Erro 6: Usar demasiados indicadores. Este erro também é uma consequência do “paradigma da fragmentação”. Ao dividir a empresa em departamentos, áreas ou mesmo processos, a tendência natural é considerar que todas as partes são igualmente importantes, e que portanto devemos monitorar o desempenho de cada uma. E com a facilidade dos sistemas informáticos, rapidamente se acumulam dados em grande quantidade. Além do desperdício de tempo e recursos, o principal problema resultante é a falta de foco. Se tudo eh importante, então nada é importante. E muito provavelmente não são medidos (ou não recebem a devida atenção) os números mais importantes da organização. Como recomendação geral, uma unidade de negócios não deveria ter mais do que 10 ou no máximo 20 indicadores globais de desempenho, cobrindo todos os resultados vitais da organização.

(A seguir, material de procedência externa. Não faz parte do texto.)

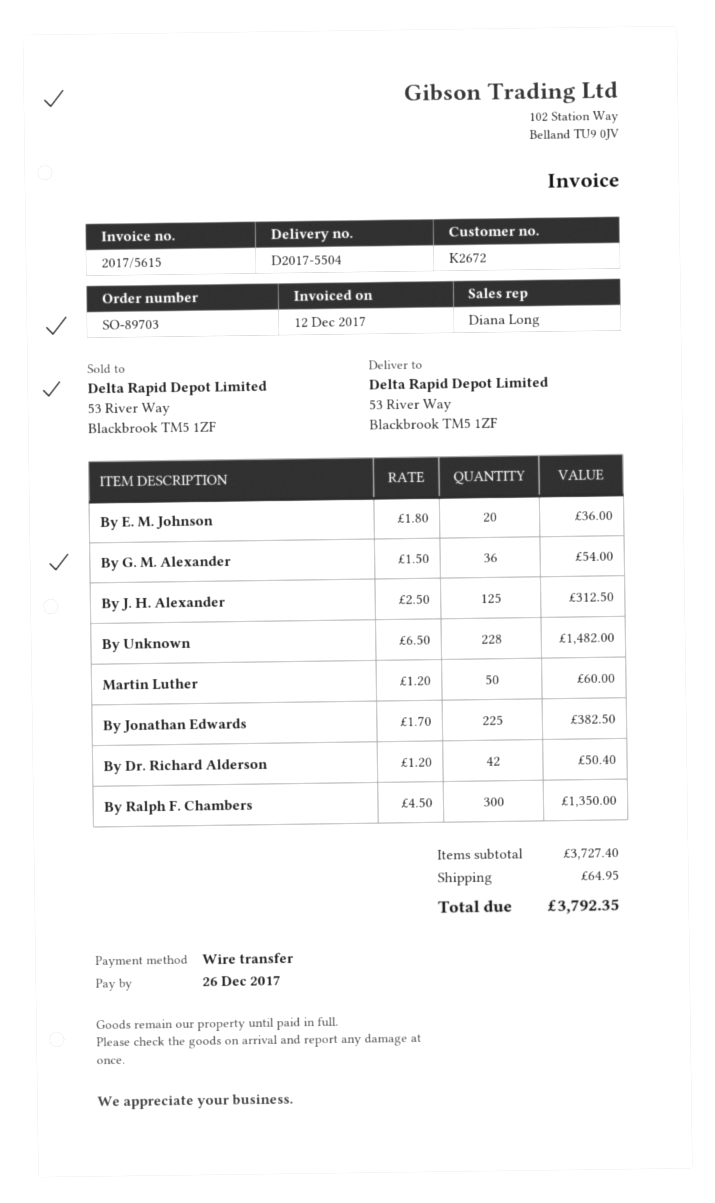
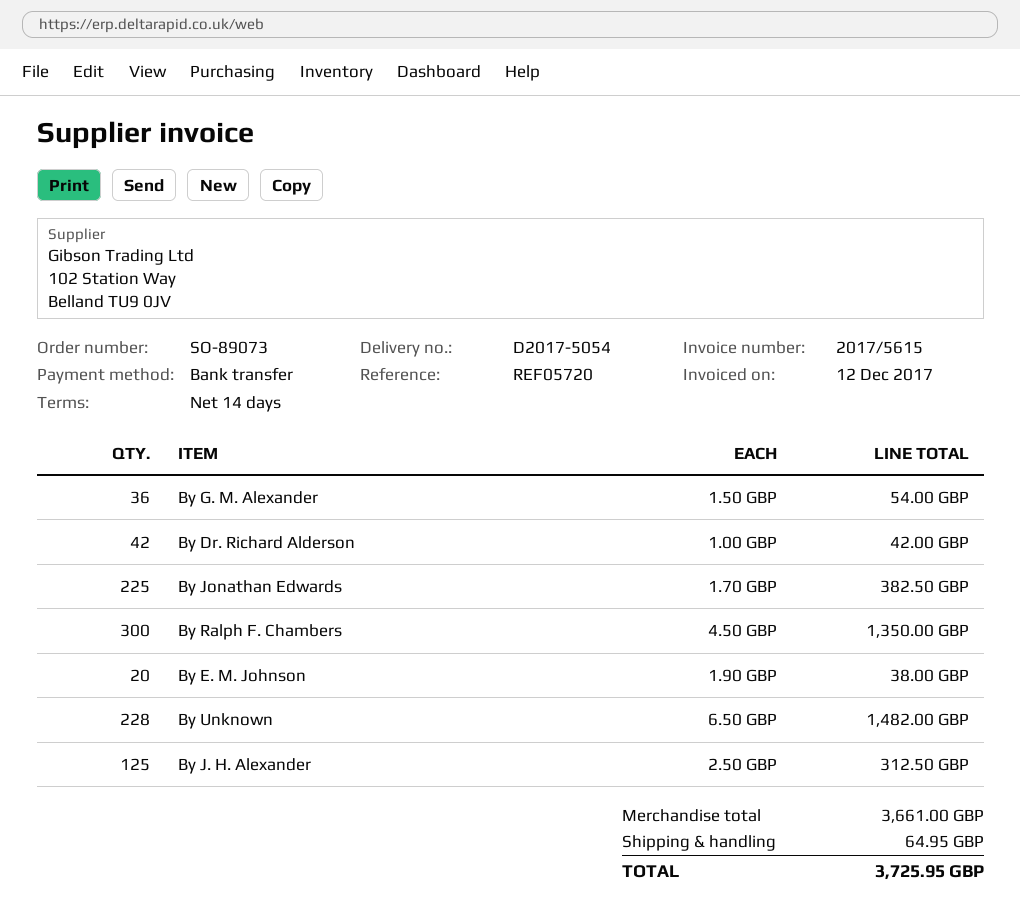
order number: SO-89703 -> SO-89073
delivery note number: D2017-5504 -> D2017-5054
By E. M. Johnson: 20 x 1.80 = 36.00 -> 20 x 1.90 = 38.00
Martin Luther: 50 x 1.20 = 60.00 -> none
By Dr. Richard Alderson: 42 x 1.20 = 50.40 -> 42 x 1.00 = 42.00
subtotal: 3727.40 -> 3661.00
total: 3792.35 -> 3725.95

Erro 7: Sepultar indicadores. Na maioria dos casos que se vê por aí, os números que as pessoas precisam controlar (seja na operação ou na gestão) estão enterrados em algum computador. Isso normalmente faz com que tais dados importantes não estejam prontamente disponíveis, mas a uma certa distância das pessoas, seja no tempo e/ou no espaço. Em processos operacionais, é preciso trazer a informação chave e colocá-la à vista do pessoal, para que não tenham que deslocar-se ou desviar sua atenção da operação. E em processos de gestão, é preciso colocar todos os resultados importantes simultaneamente à vista, para permitir uma análise sistêmica. Apesar de que hoje em dia as telas ou monitores grandes possam proporcionar visibilidade, e os tablets ofereçam portabilidade, a solução mais funcional e econômica para a questão da gestão à vista ainda são os velhos e confiáveis painéis ou quadro de indicadores. É claro que estes dão mais trabalho que aqueles, pois o trabalho de atualização da informação é manual, mas em compensação toda a informação relevante pode ser acessada com uma única mirada.